▶ [RECORDS SHOWN]

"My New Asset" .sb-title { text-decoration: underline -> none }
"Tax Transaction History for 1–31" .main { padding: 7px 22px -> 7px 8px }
--
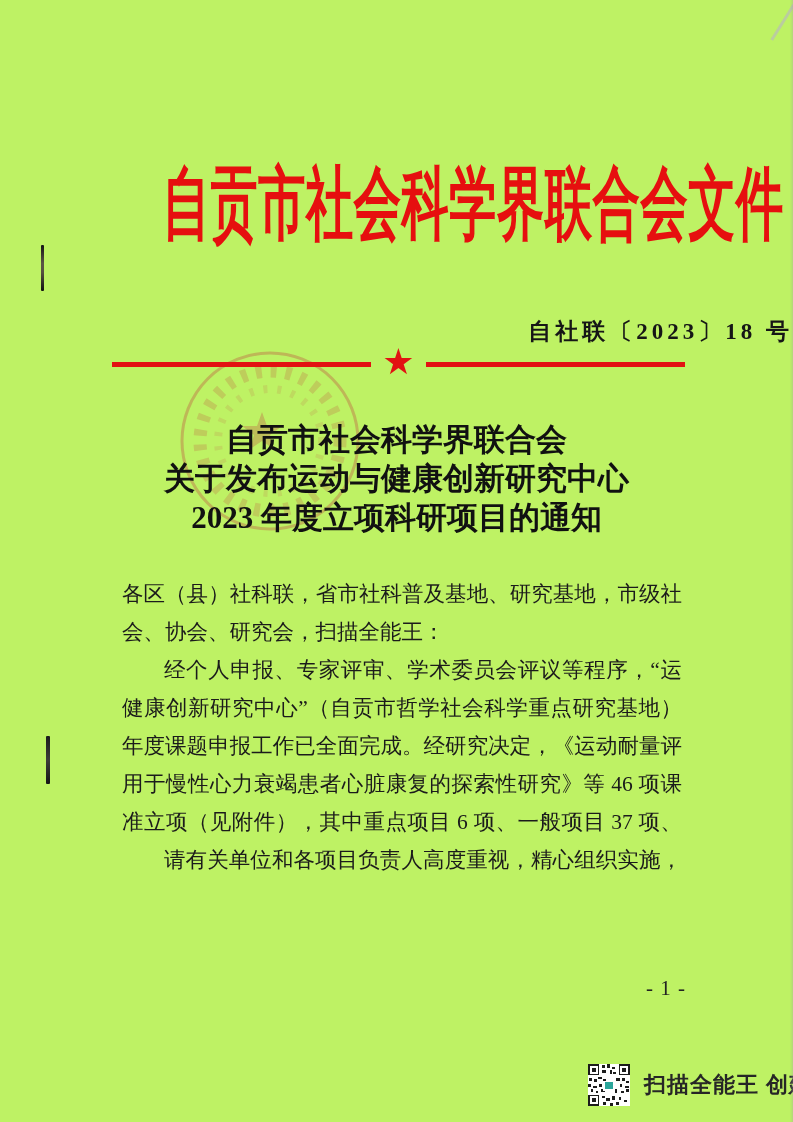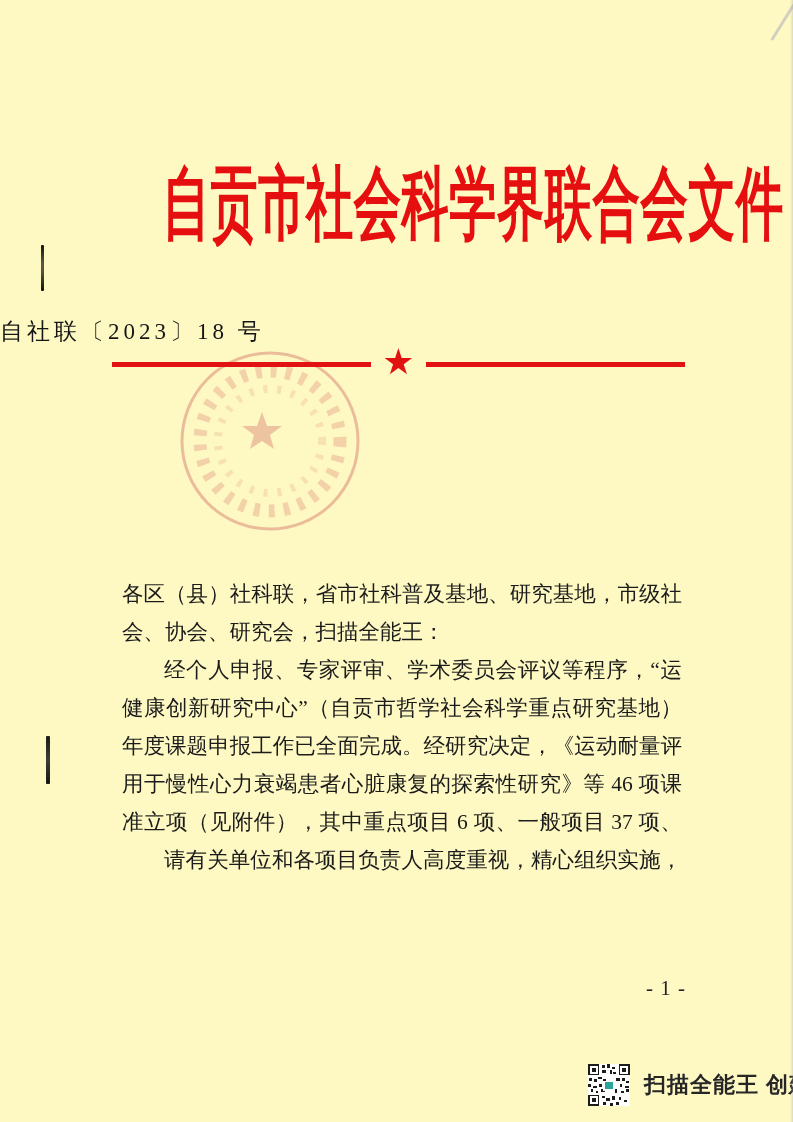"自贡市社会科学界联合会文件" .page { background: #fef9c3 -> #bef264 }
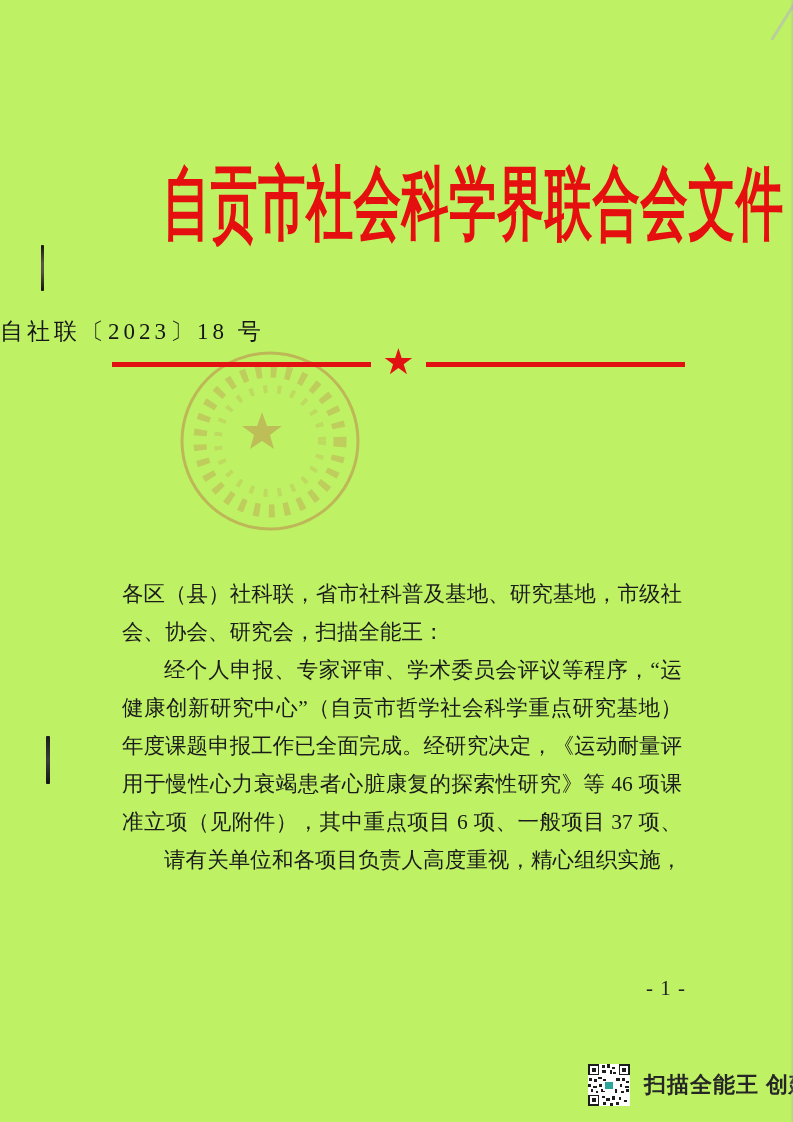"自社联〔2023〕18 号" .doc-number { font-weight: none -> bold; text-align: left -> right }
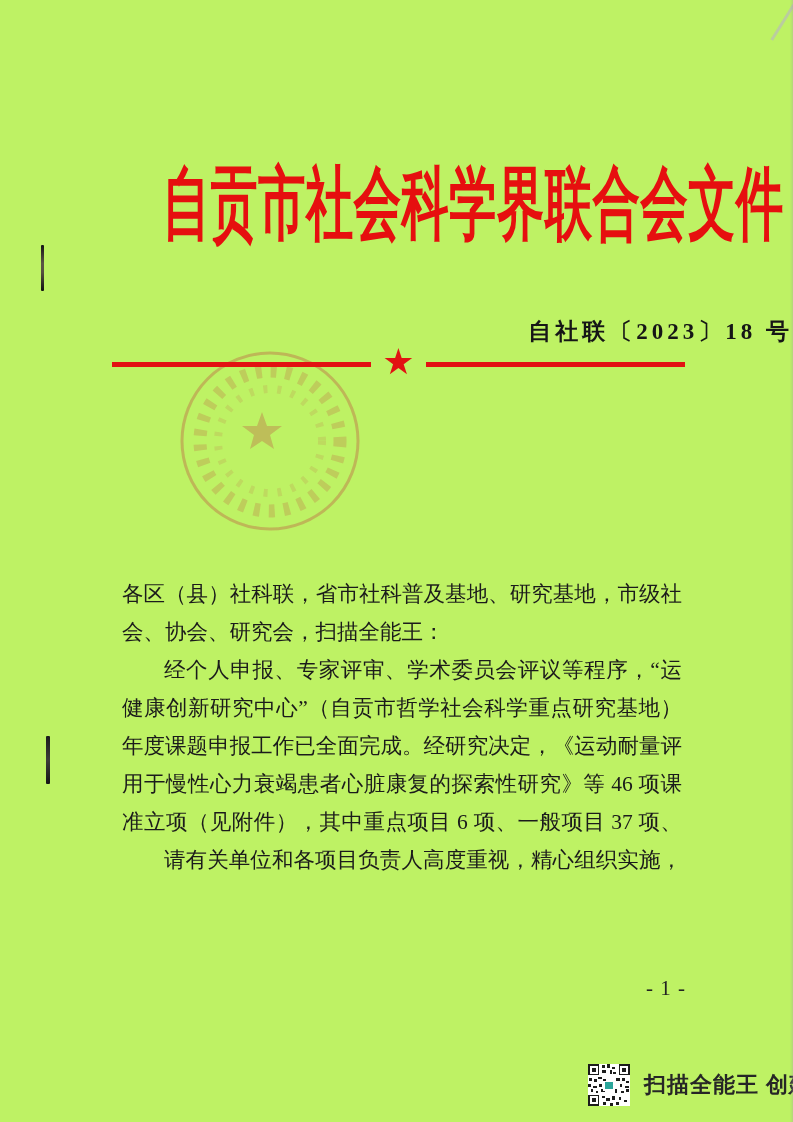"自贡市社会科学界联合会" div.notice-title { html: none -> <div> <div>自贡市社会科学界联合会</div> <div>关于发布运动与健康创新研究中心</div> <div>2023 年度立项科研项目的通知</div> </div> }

▶ [YOUR TASK] Of the entries above, repeat exactly the lines from the line with "text-decoration: underline ->" through the line with "Transaction History for", both of them included.

▶ [REPLY]
"My New Asset" .sb-title { text-decoration: underline -> none }
"Tax Transaction History for 1–31" .main { padding: 7px 22px -> 7px 8px }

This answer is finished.